User interface change data —
○ ○ ○ ○ ○ ○ ○

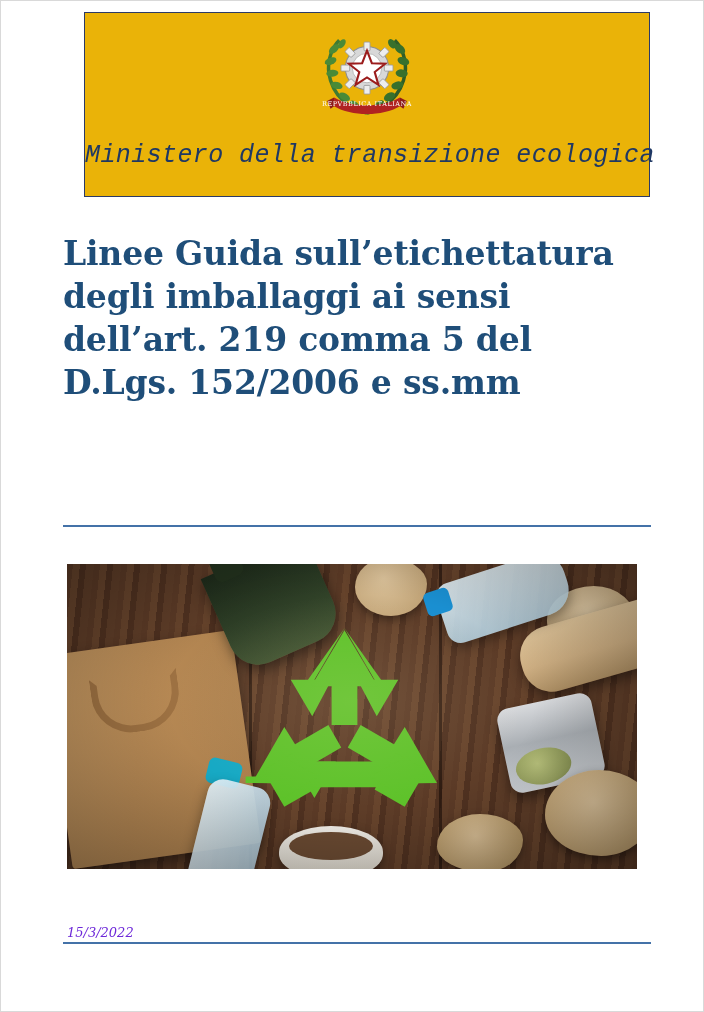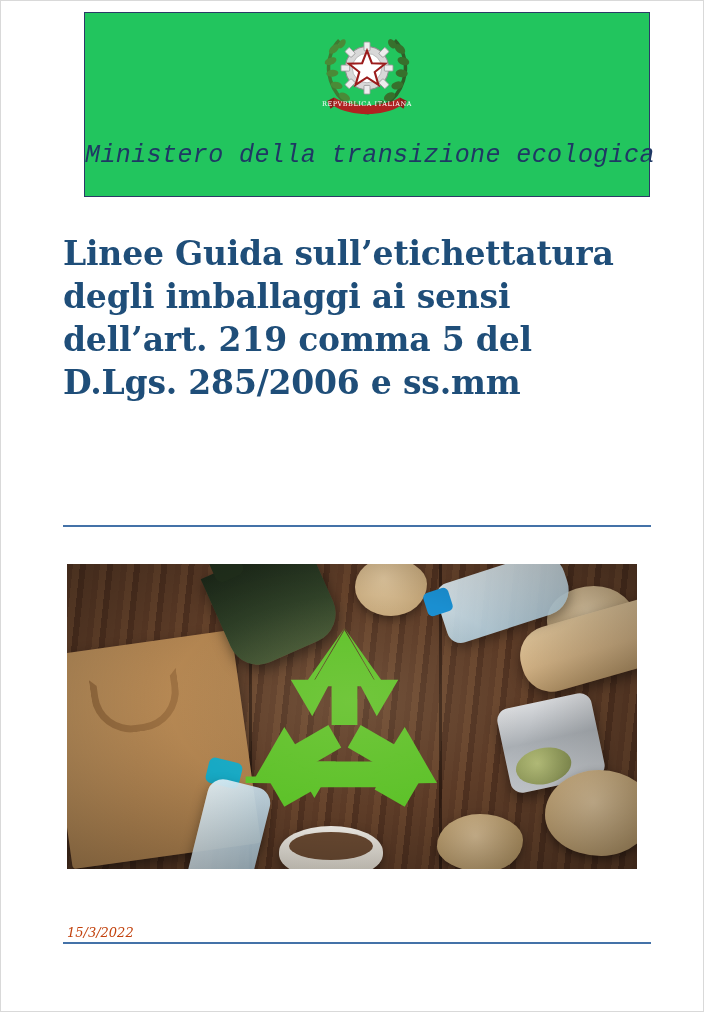"REPVBBLICA ITALIANA" .header-box { background: #22c55e -> #eab308 }
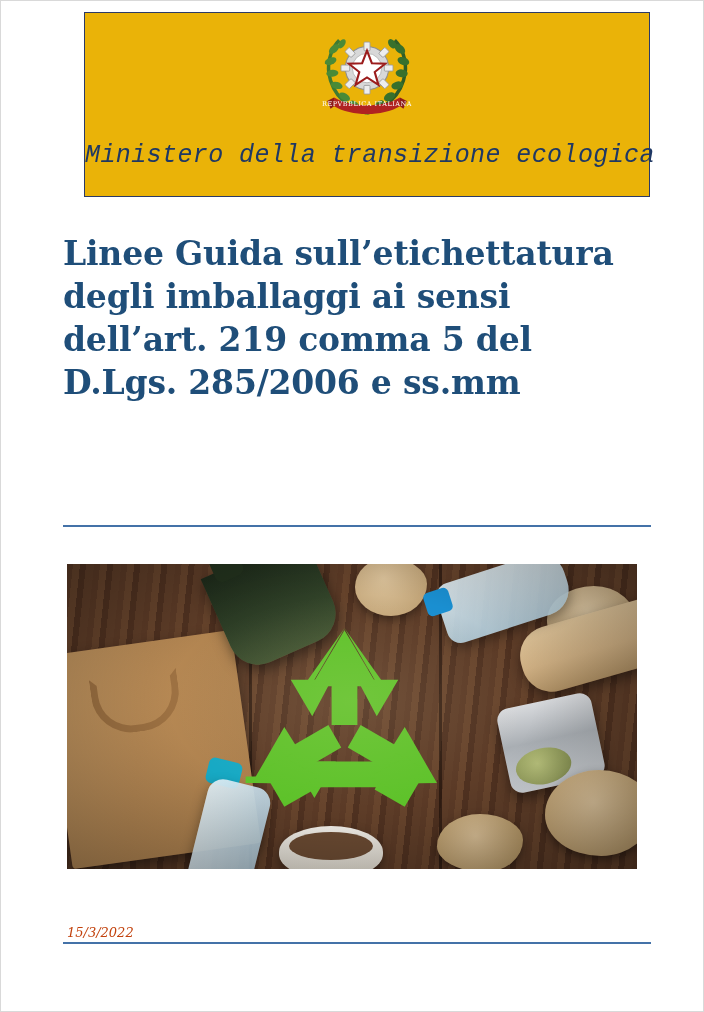"Linee Guida sull’etichettatura degli" div.doc-title { text: 285/2006 -> 152/2006 }
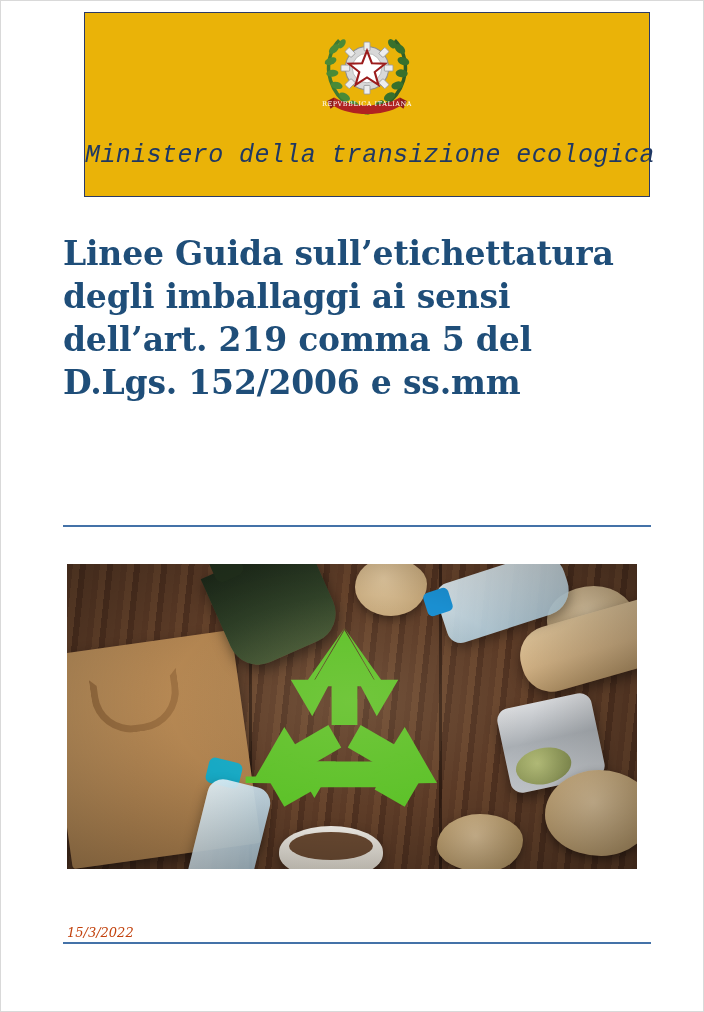"15/3/2022" .footer-date { color: #c2410c -> #6d28d9 }
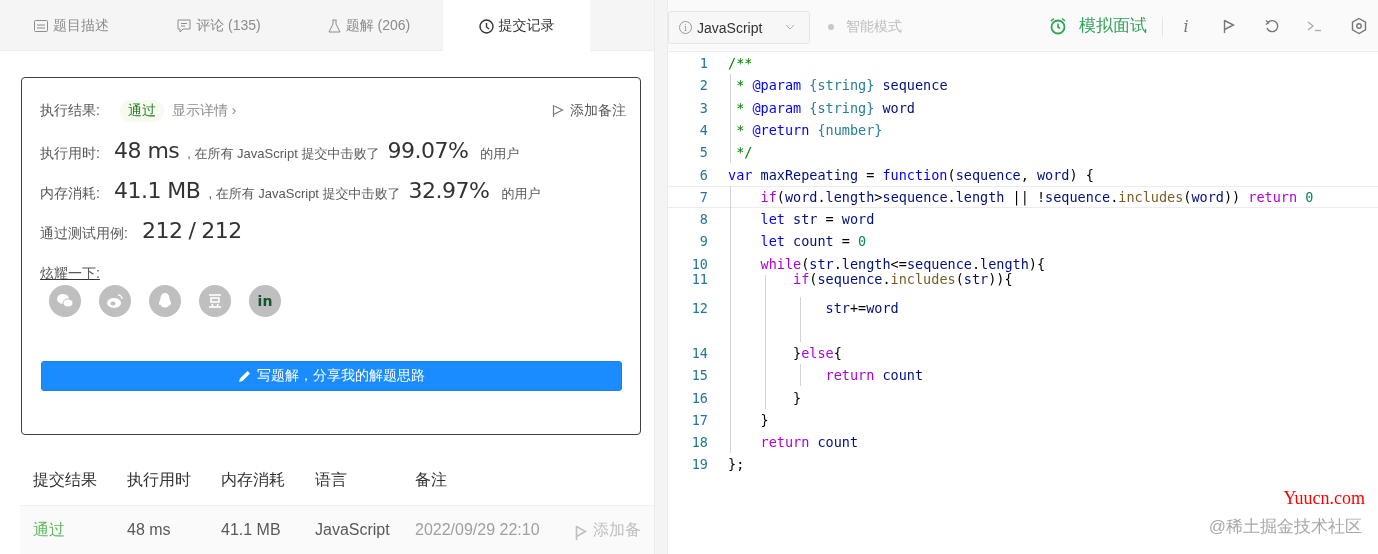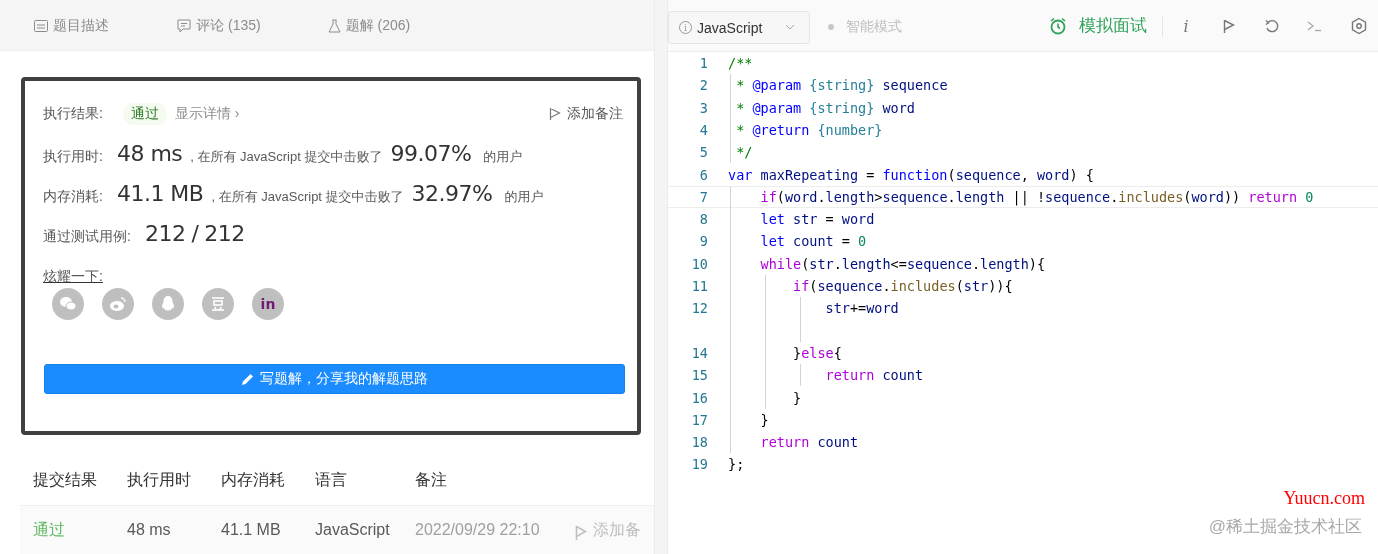"提交记录" div.tab { html: none -> <div> <span> <svg> <circle></circle> <path></path> </svg> </span> <span>提交记录</span> </div> }
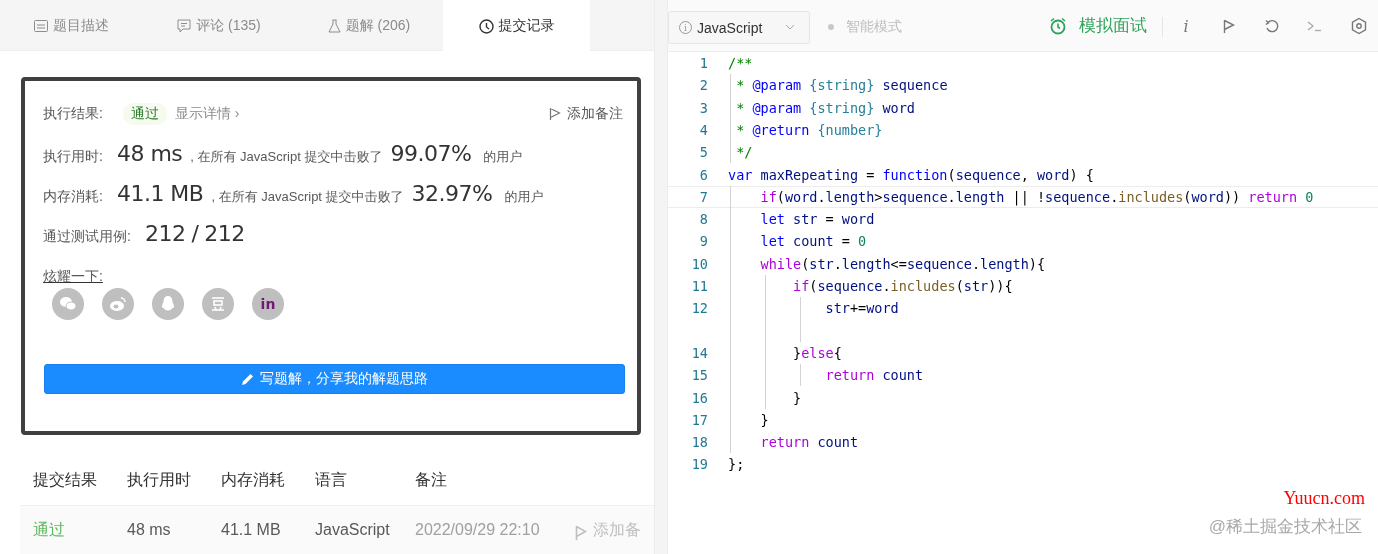"执行结果:" .card { border: 4px solid #404040 -> 1px solid #404040 }
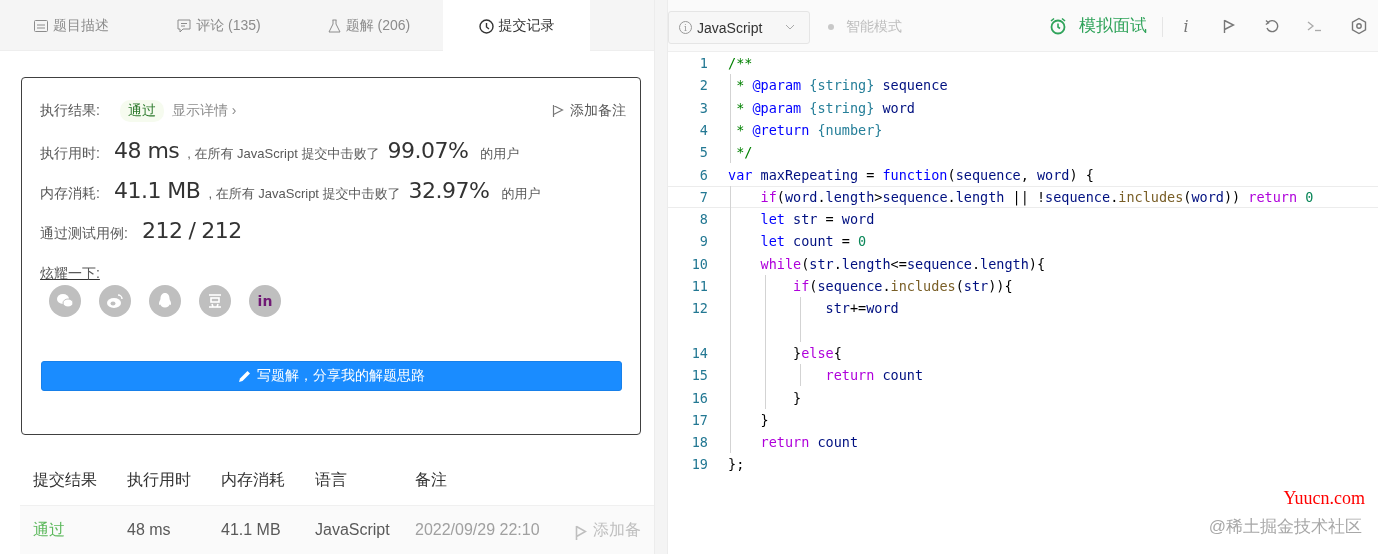"11" div.line { top: 223px -> 216px }
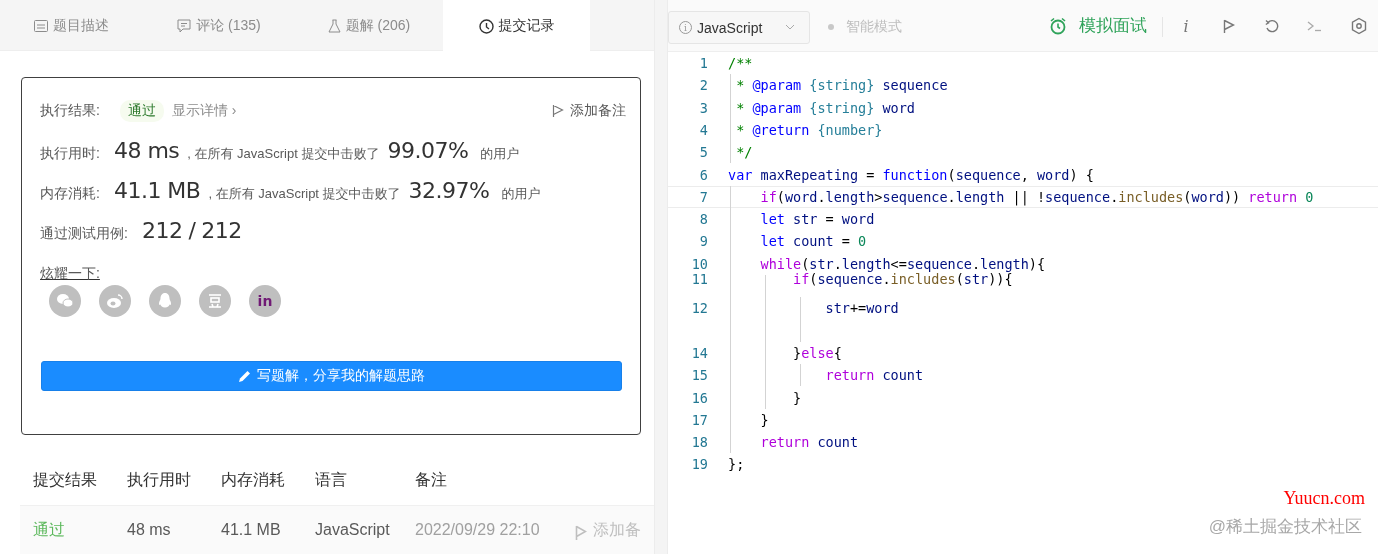"in" .soc { color: #701a75 -> #14532d }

○ ○ ○ ○ ○ ○ ○

Aim of the task — Restate every line above exactly, omitting images.

Output of the task —
"REPVBBLICA ITALIANA" .header-box { background: #22c55e -> #eab308 }
"Linee Guida sull’etichettatura degli" div.doc-title { text: 285/2006 -> 152/2006 }
"15/3/2022" .footer-date { color: #c2410c -> #6d28d9 }
"提交记录" div.tab { html: none -> <div> <span> <svg> <circle></circle> <path></path> </svg> </span> <span>提交记录</span> </div> }
"执行结果:" .card { border: 4px solid #404040 -> 1px solid #404040 }
"11" div.line { top: 223px -> 216px }
"in" .soc { color: #701a75 -> #14532d }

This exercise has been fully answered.